Commentary on the Gospel of

Kyle Lierk-Creighton University's Campus Ministry

How the Ordinary Time Readings Are Organized and Can Help our Prayer

As a child growing up in my small, rural hometown on the Panhandle of Nebraska, I had to be creative for my entertainment.  It was not uncommon that this involved an innovative rethinking of how I used the items I found around me – sometimes in improper ways!  One such example was the day I paired a dog, my “Big Wheel” tricycle and some new socks…it was a warm, summer day and I was bored.  (Boredom often led to mischief.)  To make a long story short, I managed to tie the leash of my neighbor’s large dog to the handlebars of my tricycle, sit low in the seat and kick my sock-donned feet out to my sides.  In a yelp and a flash, the dog was off to the races and so was I.  The instantaneous dopamine dump of thrill was immediately replaced by a rush of bristling terror as my developing brain quickly began to appreciate the speed at which I and trike and hound were hurtling through space.  Acting on impulse and fear, I dug my heels into the ground below me in an effort to apply some brakes to the situation.  Over the distance of a city block I did manage to bring my experiment to an end only after shredding the heels of my new socks, peeling off a layer of my tricycle tires and forcing Arnold the dog to collapse in the shade—a panting, exhausted heap of fur. 

In the readings we have today, we learn of individuals and communities who are misusing the “stuff” of life.  They have lost sight of God as the original gift-giver and have become possessed.  Jesus both models and calls for a proper use of the possessions, gifts and lives we have been given.

In the first reading the community is attempting to put things in the place of God.  They elevate kings and princes, statues of precious metals, and even altars to divine status.  The Lord responds by speaking through the prophet Hosea, “With their silver and gold they made idols for themselves, to their own destruction.”  Rather than cast their attention on God, they have a perspective that is short-sighted and downcast on the material things of the world.  Through the improper use of this materiality, they find themselves possessed by their possessions. 

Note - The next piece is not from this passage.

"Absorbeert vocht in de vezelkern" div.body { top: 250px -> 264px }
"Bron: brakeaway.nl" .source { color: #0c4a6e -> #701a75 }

St. Ignatius of Loyola knew this “possessional” pull all too well.  He was raised in a family that revered earthly success and status.  It took an experience of loss, woundedness and his own perceived sense of failure coupled with newly engaged stories of the life of Christ and of the saints to lift Ignatius’ gaze from the glittery things of the world to the grace-filled presence of God.  Having laid down his sword and courtly clothes at the foot of a Marian statue, Ignatius the pilgrim spent time in a cave mapping out a proper path toward union with God that he titled the “Spiritual Exercises.”  One of the last pieces he crafted, which would become the beginning of the Exercises, was the “First Principle and Foundation.”  At its core, this piece invites humans to use the things of the world that aid them in praising, reverencing and serving God and to abstain from those people or places or things that take them further from God.  By doing this, he says, we save our souls.

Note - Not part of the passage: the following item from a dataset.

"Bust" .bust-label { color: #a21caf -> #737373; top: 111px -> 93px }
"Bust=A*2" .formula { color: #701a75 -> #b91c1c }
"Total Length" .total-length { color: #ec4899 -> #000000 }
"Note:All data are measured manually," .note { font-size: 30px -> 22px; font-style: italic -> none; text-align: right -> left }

The Psalm today offers a litany of body parts that are improperly used.  Presumably, instead of speaking or listening or smelling for God, people are beholden to the gravitational grip of greed and grumbling.  Like the mute man in the Gospel story, their possession limits them from using their mouths and ears and feet to praise, reverence and serve God.  Jesus not only invites us to a proper ordering of the gifts we have been given (unlike my childhood experiment with dog, three wheels and momentum), but he calls us to join him in the work of building up the Kingdom of God—heaven on earth.  “The harvest is abundant but the laborers are few.”

I will end this reflection in two ways (perhaps a choose-your-own-adventure, of sorts)…

Option #1…Consider this passage from Lumen Gentium no. 31 (the Dogmatic Constitution on the Church promulgated by Pope Paul VI in 1964 as part of Vatican II) and as quoted in “Co-Workers in the Vineyard of the Lord” (a statement provided by the USCCB in 2005 as a resource for guiding the development of lay ministry):  “Lay people are found in each and every one of the world’s occupations and callings and in the ordinary circumstances of social and family life which, as it were, form the context of their existence.  There they are called by God to contribute to the sanctification of the world from within, like leaven, in the spirit of the Gospel, by fulfilling their own particular duties.”  How might we reverently live out the duties we find ourselves fulfilling in a proper way so as to be laborers with Christ?

Option #2…Pray with these words from St. Teresa of Avila:  “Christ has no body now but yours.  No hands, no feet on earth but yours.  Yours are the eyes through which he looks compassion on this world.  Yours are the feet with which he walks to do good.  Yours are the hands through which he blesses all the world.  Yours are the hands, yours are the feet, yours are the eyes, you are his body.  Christ has no body now on earth but yours.”  In the spirit of today’s Psalm and Gospel, how might we use the possessions of our bodies and gifts to properly praise, reverence and serve God?